A fundamental problem in quantum physics is to establish whether a multiparticle quantum state can be uniquely determined from its local marginals. In theory, this problem has been addressed in the exact case where the marginals are perfectly known. In practice, however, experiments only have access to finite statistics and therefore can only determine the marginals of a quantum state up to an error. In this Letter, we prove that unique determinability universally survives such local imperfections: specifically, for every uniquely determined state, we show that deviations of local marginals propagate to global states strictly bounded by a power law with exponent α(0,1]α\in(0,1]. This result induces a classification of multipartite quantum states by their power-law exponents, with linear scaling α=1α=1 as the most favorable regime. We derive a necessary and sufficient criterion for linear robustness and translate it into an executable semidefinite-programming certification. Applying our theory, we prove that stabilizer states are inherently square-root robust and provide a complete robustness classification for the Dicke family. Finally, we exploit these results to construct a scalable two-local genuine multipartite entanglement witness, demonstrating the viability of this framework for broad practical applications.

AI Impact Assessments

(3 models)

Scientific Impact Assessment

Core Contribution

This paper addresses a fundamental gap between theory and practice in quantum state determination from local marginals. While the UDA (Uniquely Determined Among All states) property has been extensively studied in the exact case, real experiments only access marginals up to finite-precision errors. The central result (Theorem 1) proves that every UDA state exhibits power-law robustness: if marginals deviate by ε, the global state deviates by at most Cε^α for some α ∈ (0,1]. This is a universal result — no UDA state can be "ill-conditioned" in the sense of having super-polynomial sensitivity to marginal perturbations.

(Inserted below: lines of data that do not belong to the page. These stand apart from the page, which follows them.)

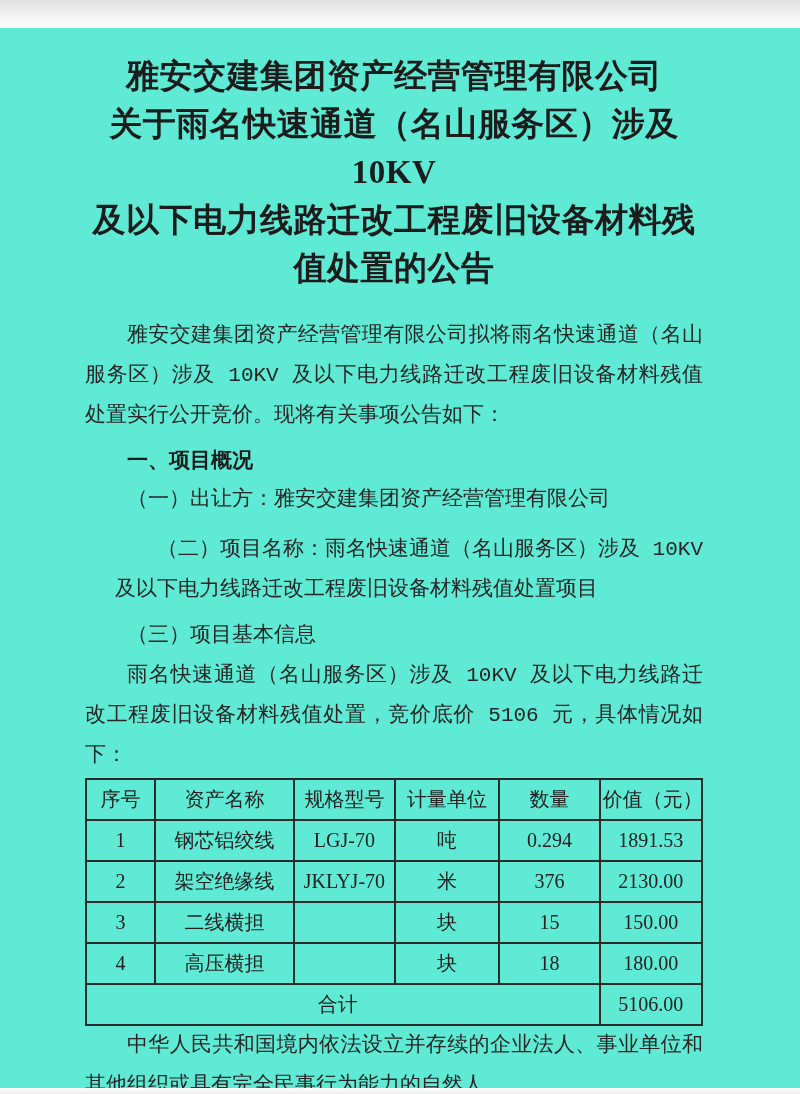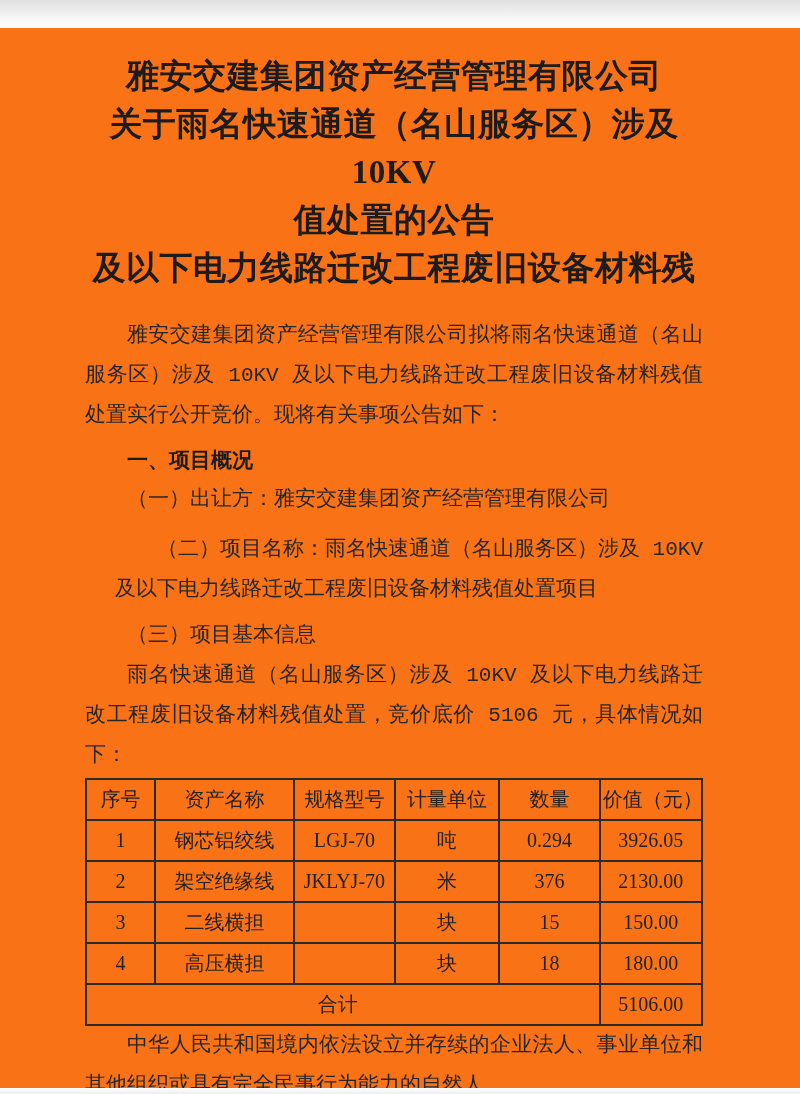"雅安交建集团资产经营管理有限公司" .page { background: #f97316 -> #5eead4 }
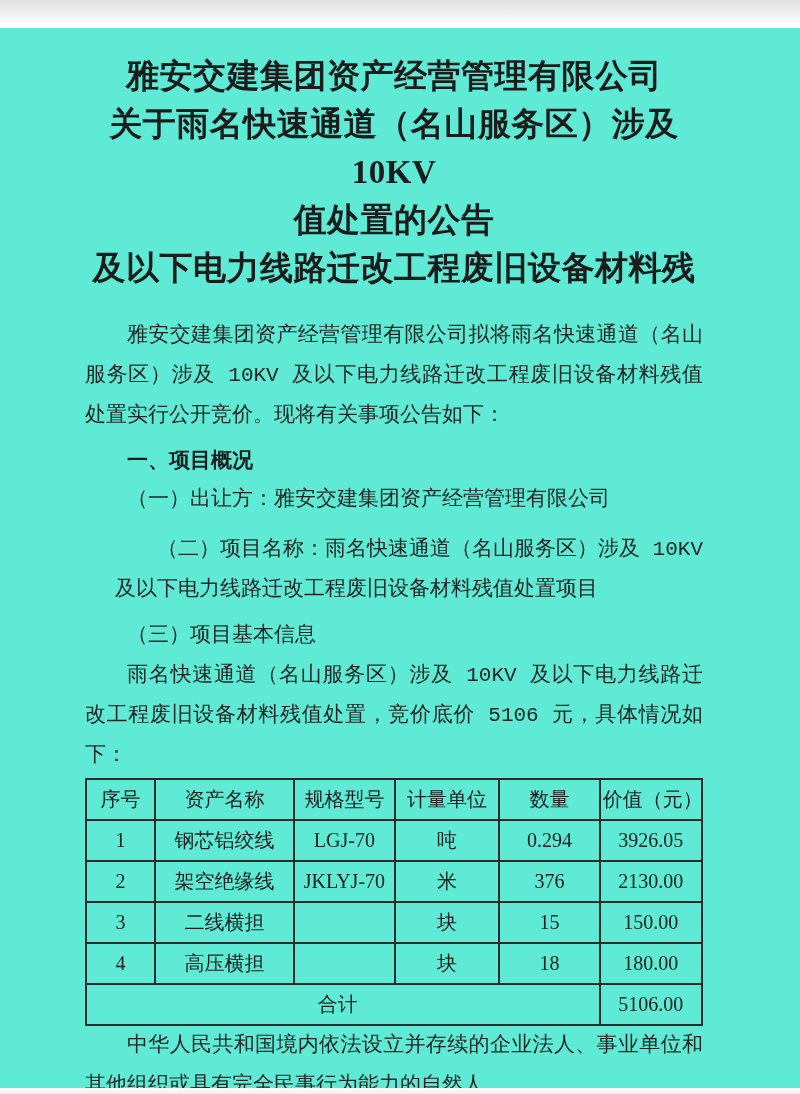"值处置的公告" span.tline { order: before "及以下电力线路迁改工程废旧设备材料残" -> after "及以下电力线路迁改工程废旧设备材料残" }
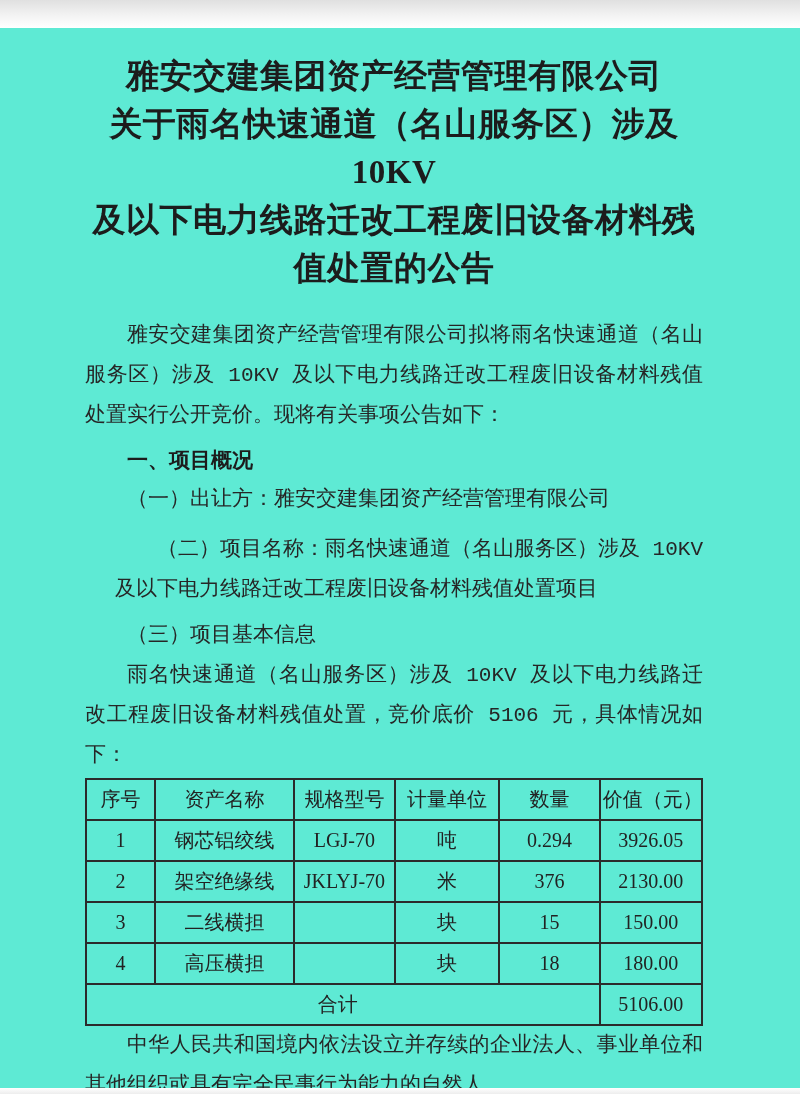"3926.05" td { text: 3926.05 -> 1891.53 }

Beyond universality, the paper introduces a classification of UDA states by their robustness exponent α, identifies a necessary and sufficient criterion for the optimal linear regime (α = 1), and provides an SDP-based certification algorithm. Concrete results for stabilizer states (≥ square-root robust) and a complete classification for Dicke states round out the theoretical contributions, with a practical application to scalable GME witnessing.

Methodological Rigor

The proof strategy is elegant and mathematically sound. The key insight is combining two ingredients:

1. Linear bound (Lemma 3): The distance of any traceless Hermitian operator from the kernel W_S is linearly bounded by its marginal norm, via the bounded inverse theorem on the quotient space V/W_S.

2. Semialgebraic geometry (Lemma 4): The state difference set D_0(ρ) is semialgebraic (being defined by polynomial constraints — trace normalization and positive semidefiniteness). The Łojasiewicz inequality then guarantees that the distance from W_S controls the norm via a power law, since D_0(ρ) ∩ W_S = {0} for UDA states.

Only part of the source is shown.